Ringkasan Berita
- Vonis ini membuat Hendrik, warga Jalan Ternak II, Medan Polonia, terbebas dari ancaman hukuman mati seperti yang sebe…
- Putusan tersebut dibacakan dalam sidang terbuka di ruang Cakra 4, Rabu (10/12/2025) sore.
- Majelis Hakim: Perbuatan Tidak Mendukung Program Pemberantasan Narkotika Ketua majelis hakim, Eti Astuti, menyatakan …
Topikseru.com – Majelis hakim Pengadilan Negeri (PN) Medan menjatuhkan vonis penjara seumur hidup terhadap Hendrik, terdakwa kurir sabu seberat 22 kilogram yang ditangkap pada Mei 2025 lalu.
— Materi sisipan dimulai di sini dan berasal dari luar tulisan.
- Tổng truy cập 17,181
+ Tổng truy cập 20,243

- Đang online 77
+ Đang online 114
Putusan tersebut dibacakan dalam sidang terbuka di ruang Cakra 4, Rabu (10/12/2025) sore.
Vonis ini membuat Hendrik, warga Jalan Ternak II, Medan Polonia, terbebas dari ancaman hukuman mati seperti yang sebelumnya dituntut jaksa penuntut umum (JPU) Kejari Medan.
Majelis Hakim: Perbuatan Tidak Mendukung Program Pemberantasan Narkotika
Ketua majelis hakim, Eti Astuti, menyatakan bahwa terdakwa terbukti secara sah melanggar Pasal 114 ayat (2) Undang-Undang Nomor 35 Tahun 2009 tentang Narkotika.
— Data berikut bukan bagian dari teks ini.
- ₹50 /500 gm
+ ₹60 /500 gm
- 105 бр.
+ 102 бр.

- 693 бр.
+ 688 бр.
“Menjatuhkan pidana kepada terdakwa Hendrik dengan pidana seumur hidup,” ujar hakim Eti.
Dalam pertimbangannya, majelis menilai bahwa perbuatan Hendrik memperburuk situasi peredaran narkoba di Medan dan tidak mendukung program pemerintah dalam pemberantasan narkotika. Hal itu menjadi faktor pemberat.
Sementara satu-satunya hal yang meringankan ialah sikap kooperatif dan sopan terdakwa selama proses persidangan.
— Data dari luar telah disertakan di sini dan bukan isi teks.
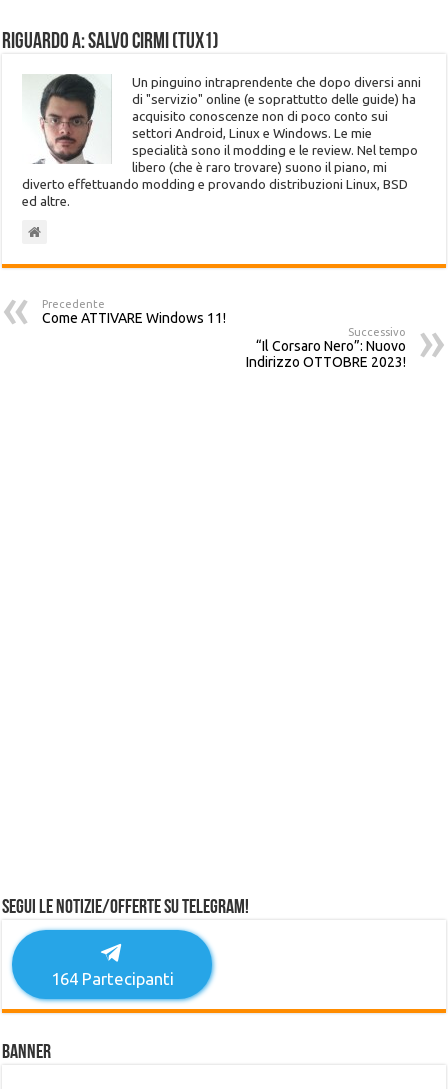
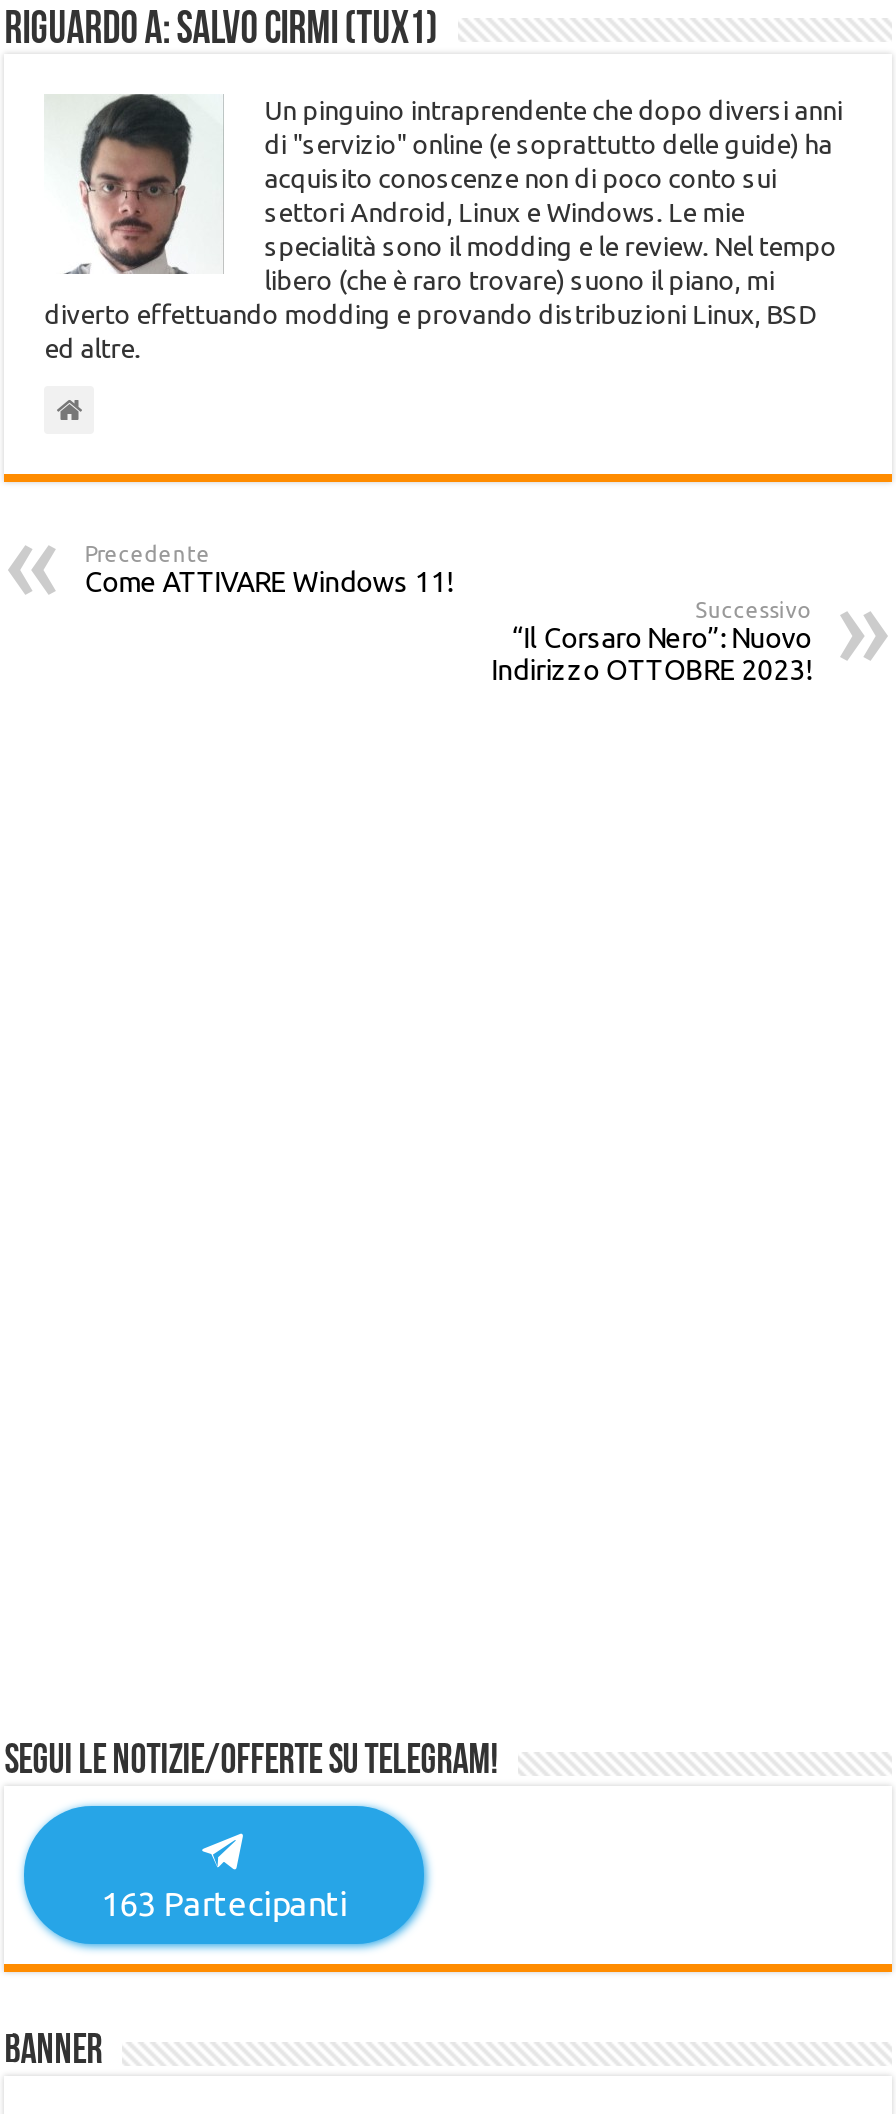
- 164 Partecipanti
+ 163 Partecipanti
Majelis juga memutuskan bahwa Hendrik tetap berada dalam tahanan.
Tuntutan Jaksa Lebih Berat: Hukuman Mati
Putusan hakim lebih ringan dibanding tuntutan JPU, yang sebelumnya meminta agar terdakwa dijatuhi hukuman mati.
Baik JPU maupun pihak terdakwa diberi waktu tujuh hari untuk menanggapi putusan, apakah menerima atau mengajukan banding.
Awal Pengungkapan: Dibekuk Saat Membawa Teh Cina Berisi Sabu
Kasus ini berawal pada 11 Mei 2025, saat Polrestabes Medan menerima informasi mengenai transaksi narkotika di kawasan Jalan Aksara, tepatnya dekat Supermarket Irian, Medan Tembung.
Petugas yang melakukan penyelidikan melihat Hendrik mengendarai sepeda motor sambil membawa bungkusan yang mencurigakan.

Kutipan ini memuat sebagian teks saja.